Content revision data
=====

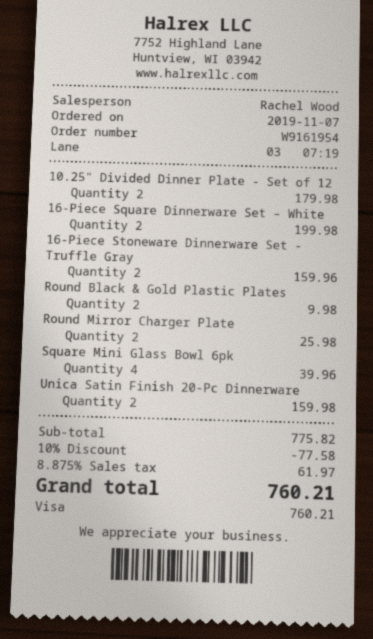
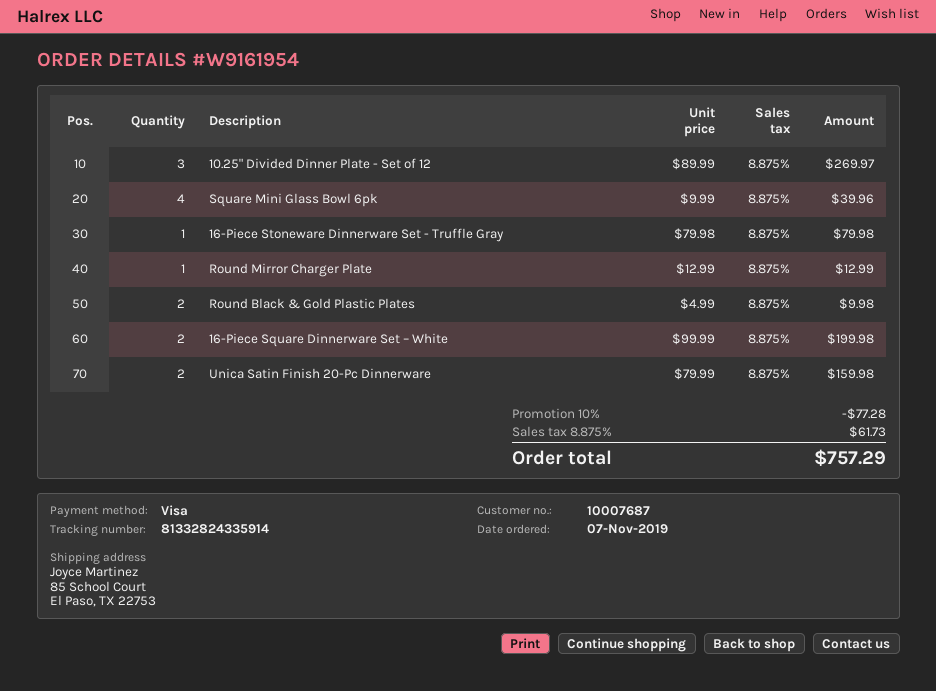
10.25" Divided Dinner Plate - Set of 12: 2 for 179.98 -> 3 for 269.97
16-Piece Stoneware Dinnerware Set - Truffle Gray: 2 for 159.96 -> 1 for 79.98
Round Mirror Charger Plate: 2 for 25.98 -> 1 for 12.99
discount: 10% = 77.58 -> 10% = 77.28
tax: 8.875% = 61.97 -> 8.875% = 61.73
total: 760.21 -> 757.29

=====

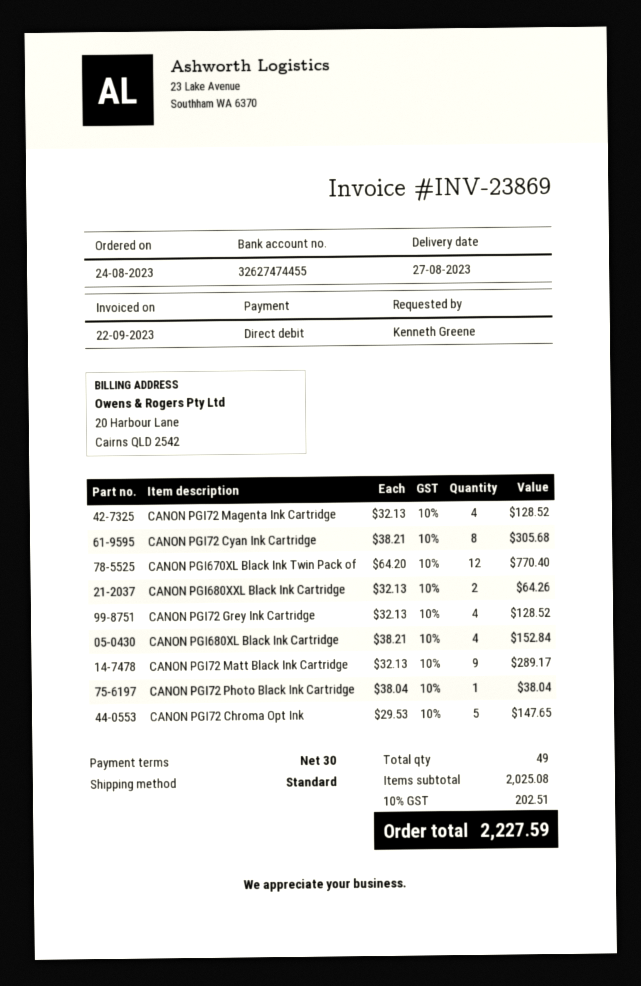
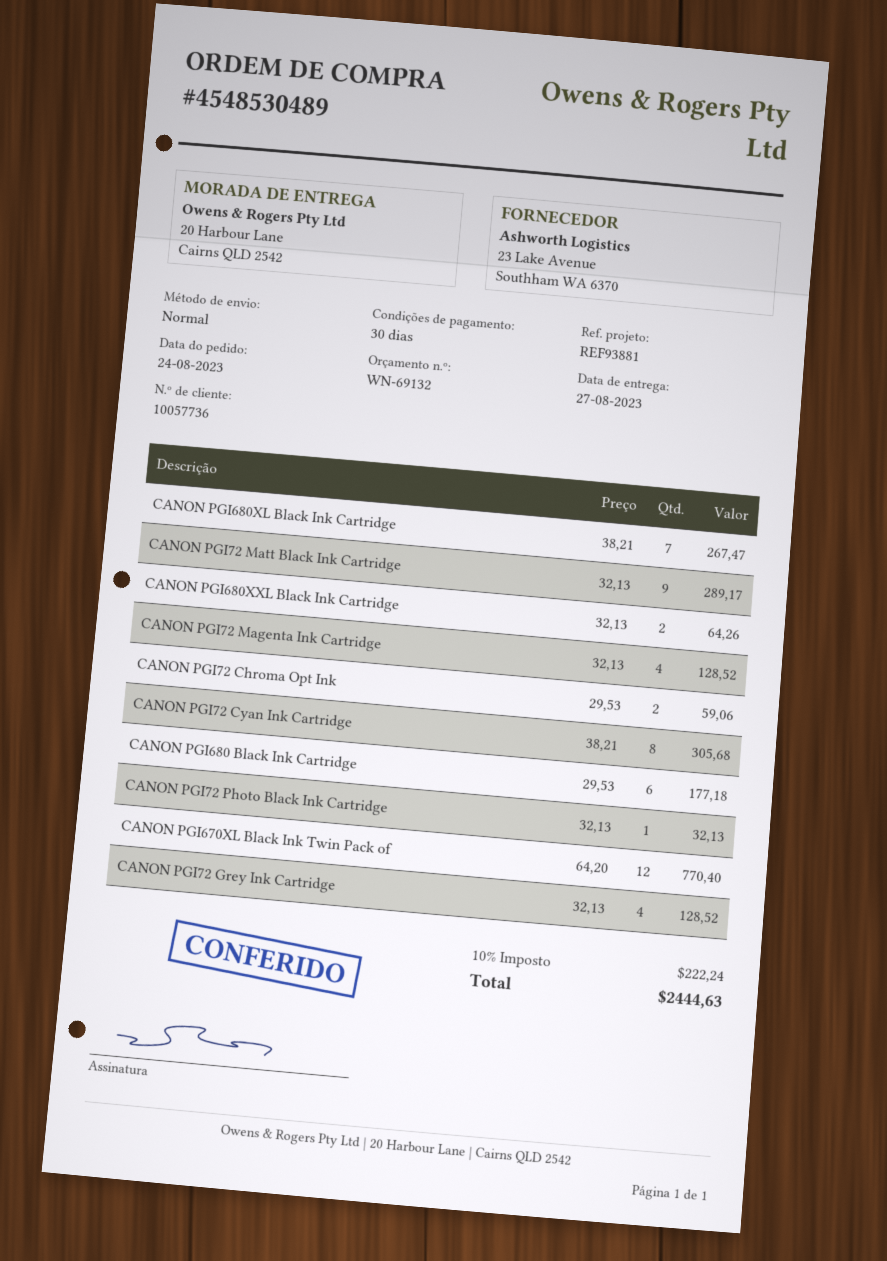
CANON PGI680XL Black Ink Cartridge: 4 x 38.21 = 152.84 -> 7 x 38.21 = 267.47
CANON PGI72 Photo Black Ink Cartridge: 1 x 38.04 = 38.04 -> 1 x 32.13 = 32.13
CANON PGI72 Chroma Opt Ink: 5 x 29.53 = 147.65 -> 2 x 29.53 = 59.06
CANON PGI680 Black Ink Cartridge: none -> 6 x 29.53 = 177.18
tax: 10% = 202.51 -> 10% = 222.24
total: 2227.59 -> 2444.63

=====

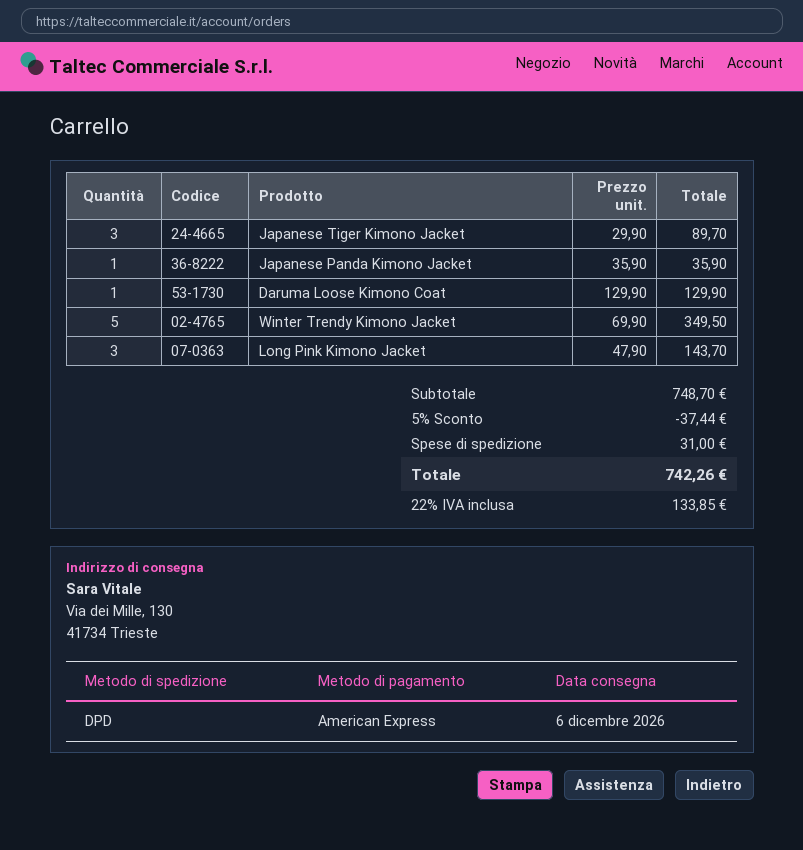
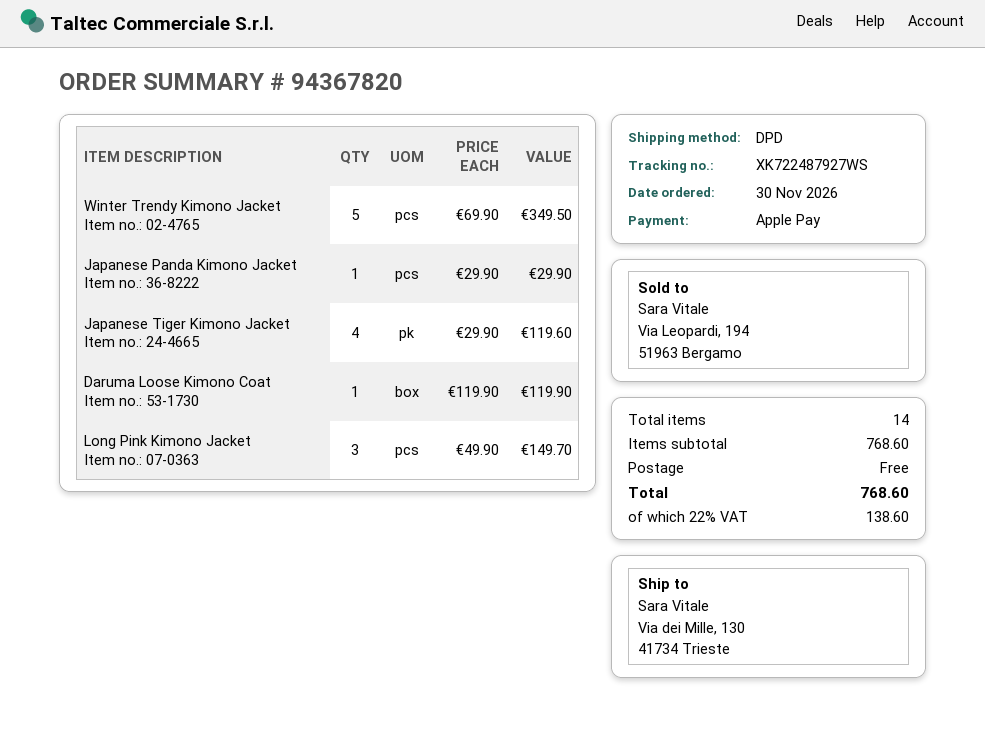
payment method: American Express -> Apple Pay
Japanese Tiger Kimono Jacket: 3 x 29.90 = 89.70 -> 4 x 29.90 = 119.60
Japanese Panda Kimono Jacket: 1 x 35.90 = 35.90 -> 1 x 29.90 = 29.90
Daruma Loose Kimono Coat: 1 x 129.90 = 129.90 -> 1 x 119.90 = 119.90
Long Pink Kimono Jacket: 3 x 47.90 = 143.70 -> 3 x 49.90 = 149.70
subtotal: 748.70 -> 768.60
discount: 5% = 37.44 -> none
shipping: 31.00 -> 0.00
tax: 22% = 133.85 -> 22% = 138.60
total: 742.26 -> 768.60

=====

## Work instruction
Your answer must consist solely of the lines above between the line holding "discount: 10% = 77.58 -> 10% = 77.28" and the line holding "total: 760.21 -> 757.29", inclusive, copied exactly.

## Solution below
discount: 10% = 77.58 -> 10% = 77.28
tax: 8.875% = 61.97 -> 8.875% = 61.73
total: 760.21 -> 757.29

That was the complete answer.